Fuck. I can hardly stand to hear her answer.
She reaches for my hand, and both her gesture and words settle me. “I think a part of me was still in love with the memory of him. I’ll always care about him because of our history, but I’m not in love with him. I’m in love with you, Asher. You. I was wrong to keep all this from you, but it was just too painful to even put a voice to it and after I saw him at the bar that night, I just…I didn’t know what to do. What to think. I had to understand what was happening first before I could even attempt to talk to you about it.”
“I get it, Alyse.” And I do. I don’t like it, but I do get it. “I understand how hard some things are to talk about.” I reach for her, needing her in my arms, my mouth on hers. She stops me.
“There’s one more thing I have to tell you.”
Her nervousness makes me nervous, too. “You can tell me anything, Alyse. Anything.”
She swallows hard. “When I lost the baby and I thought Beck had died, I went into a very deep depression.”
“Understandable,” I reply softly, aching to hold her to me, to ease her discomfort.
“I…I didn’t want to live. I felt like I’d lost everything and I couldn’t talk to anyone else about it. Neither Livia nor my father knew about Beck…or the baby. The pain was so vast and so deep; I felt completely and utterly lost. I would lie in bed at night and wish I were the one who had died instead of Beck, instead of our baby. I was in so much emotional pain, I literally couldn’t function. All I wanted was to be with Beck and my baby, even if it wasn’t in the flesh.”
She flashes a look of embarrassment before continuing. “The first time, I took an entire bottle of ibuprofen, but all I managed to do was make myself sick for three days. The second time, though, I got smarter. I took a handful of Cymbaltas and pain pills and as much whiskey as I could drink until I blessedly passed out.”
I literally cannot breathe when Alyse pauses, biting her lip. Her gaze shifts away again. This time I don’t give her a choice. I pull her into my lap and wrap my arms tightly around her, all the time thinking fuck fuck fuck! I could have lost her. Forever. The only woman who was meant for me could have been taken away before I even had her. I squeeze tighter, relishing in the warmth of her body bleeding into mine.
“Livia found me,” she tells me quietly. “I’d stopped breathing and she did CPR on me until the ambulance arrived. If she’d been even two minutes later I would have died. After three days in the hospital, my father admitted me to an inpatient psych ward where I spent the next thirty days in intense therapy and another year after that in outpatient care.”
My eyes prick as irrational guilt assaults me. None of this would have happened either if she were mine back then. If I’d never let her go.
“Jesus, Alyse. I’m sorry. I’m so sorry you went through all of that by yourself. I’m sorry I wasn’t there for you.”
“Asher, you have no reason to be sorry. It’s just…my path, I guess.”
“I should have never let you go. It is my fault.”
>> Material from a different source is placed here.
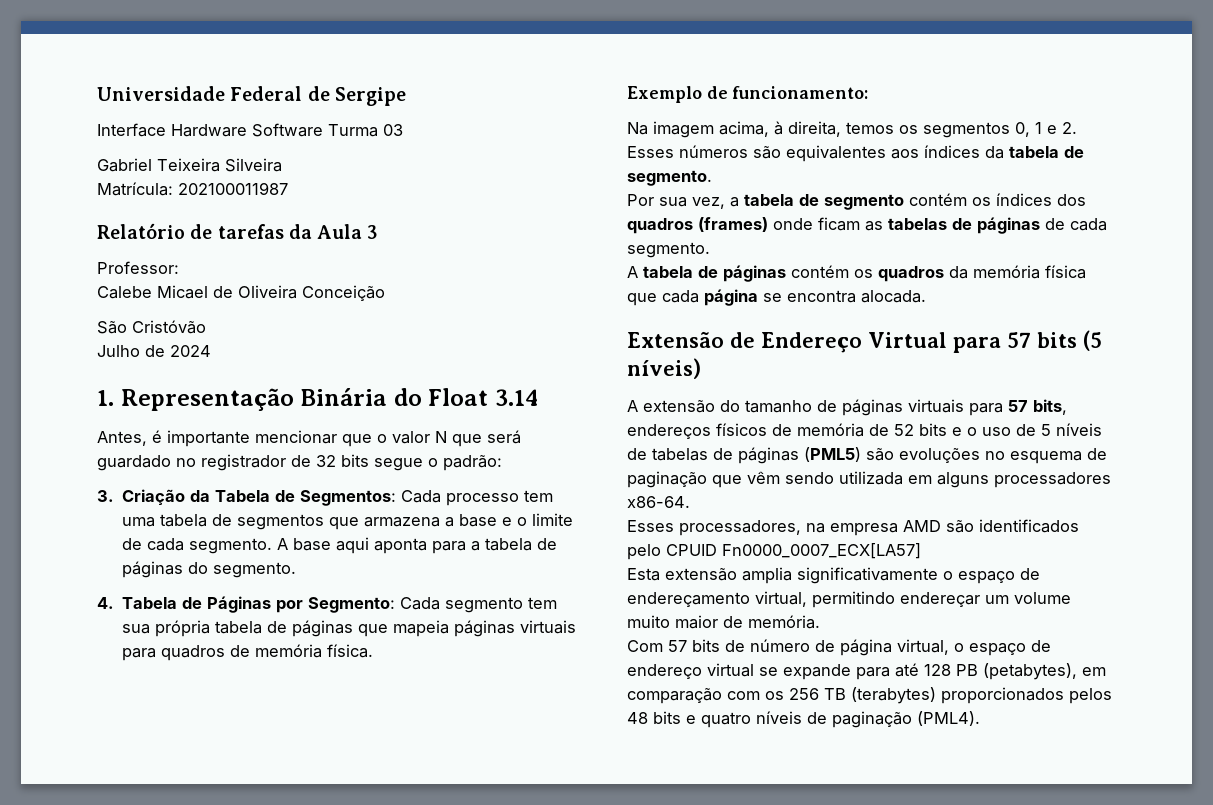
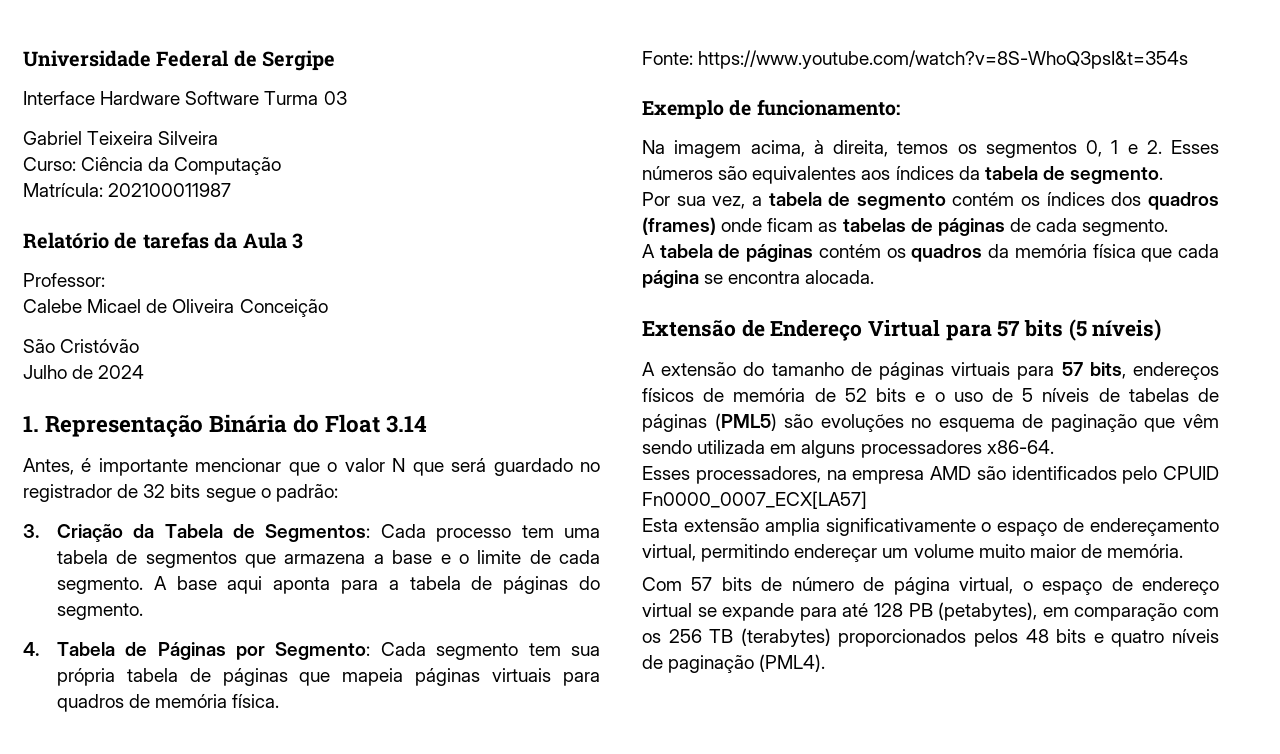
+ Curso: Ciência da Computação
+ Fonte: https://www.youtube.com/watch?v=8S-WhoQ3psI&t=354s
“Stop. It’s not. You don’t…think any less of me because I had a little psychotic break?” she asks tentatively.
“Christ, why would I, Alyse? I can’t even imagine what you were going through. I’m in no position to pass judgment on something that I can’t possibly understand. If anything I’m proud of you.”
“Proud of me?” she asks disbelievingly.
“Yes. I’m not sure I could have been as strong as you were to get through all of that.”
“I wasn’t strong. I was weak.”
“No, baby.” I tilt her face to mine. “A moment of weakness doesn’t make you weak. It makes you human. You’re here and you’re an extraordinary woman. The strongest I know.”
Her smile is tired and sad. “After I recovered, that’s when I got the tattoo. To remind myself to believe in hope and life and me.”
“I figured it was something deep and meaningful,” I say, stroking her hair.
“Yeah.”
She looks away again, going silent. I have to wonder why she was so nervous to tell me something like this. As far as I’m concerned, the whole dead/not dead boyfriend is a far more important part of what shaped Alyse into the woman she is today.
“Your mother’s very wise, you know,” she finally says.
“Yes she is,” I numbly agree, unable to think about anything but the fact that I almost didn’t get the chance to sit here now with her. I could have missed the smell of vanilla in her hair or pressing my lips to her warm temple or the feather of her fingers down my spine as I rock inside of her. My arms tighten. She squeaks so I loosen them, but only slightly.